The Crying of LOT Flight 15
Memorable seatmates, I’ve had a few. But the heavy man alongside me on this Polish flight was peerless. A chunk of flesh the size of a two-zloty coin had been freshly gouged out under his left eye. After I offered up my preflight warm towelette, he dismissed the gesture with a gruesome cackle, revealing that his front teeth had also been knocked out. Aware of my curiosity, the man curled his fingers into a feral claw, gestured toward the injury, and whispered “pussycat” in the Balkan-soaked English favored by 007 villains.
His menace was the least of my concerns on this LOT Polish Airlines adventure. In my imagination, Eastern European airlines excel in flying from airport of origin directly into the ground.

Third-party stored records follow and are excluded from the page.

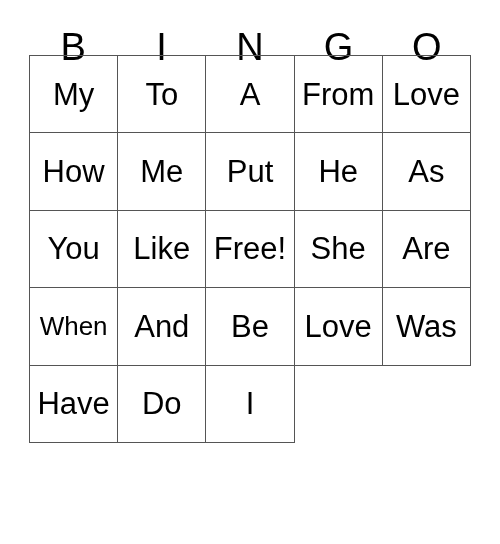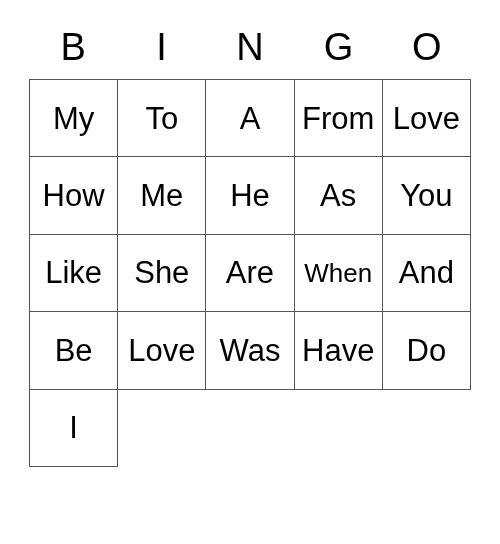--- a/index.html
+++ b/index.html
@@ -48,7 +48,7 @@
   .bingo-grid {
     position: absolute;
     left: 29px;
-    top: 79px;
+    top: 55px;
     width: 442px;
     height: 388px;
     display: grid;

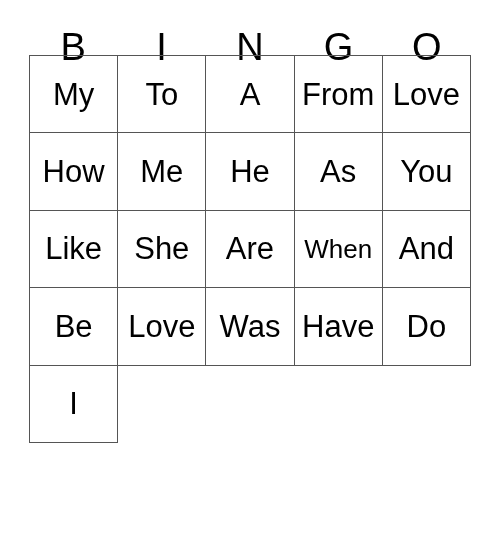--- a/index.html
+++ b/index.html
@@ -118,6 +118,9 @@
       <span class="cell-text">Me</span>
     </div>
     <div class="bingo-cell">
+      <span class="cell-text">Put</span>
+    </div>
+    <div class="bingo-cell">
       <span class="cell-text">He</span>
     </div>
     <div class="bingo-cell">

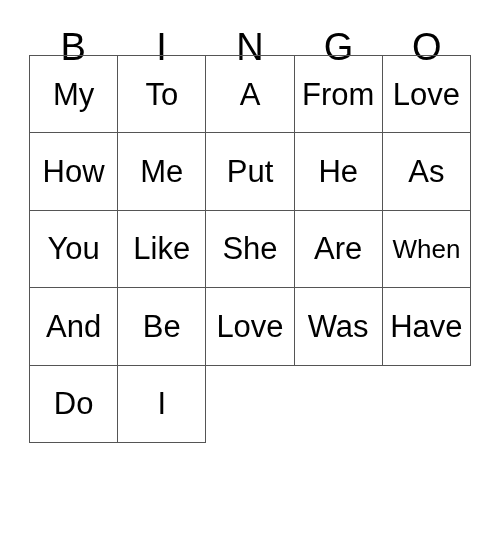--- a/index.html
+++ b/index.html
@@ -134,6 +134,9 @@
       <span class="cell-text">Like</span>
     </div>
     <div class="bingo-cell">
+      <span class="cell-text">Free!</span>
+    </div>
+    <div class="bingo-cell">
       <span class="cell-text">She</span>
     </div>
     <div class="bingo-cell">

A sweeping generalization, perhaps, but one seared in memory by Aeroflot 593, which plunged into a Siberian mountain after the pilot let his 15-year-old son take the stick. On this particular voyage from Warsaw to Newark, my anxiety had been stoked by a four-hour delay owing to an unspecified “mechanical” failure. All efforts to procure information only fueled my fear—airline employees were cryptic, a desk clerk cited a broken wing. The true predicament remained unknown, but by consensus it seemed fundamental. Travelers in the U.S. would have morphed into an apoplectic fugue state, but my fellow Polish voyagers barely shrugged. Rushing a mechanic at an Eastern European airport rarely ends well.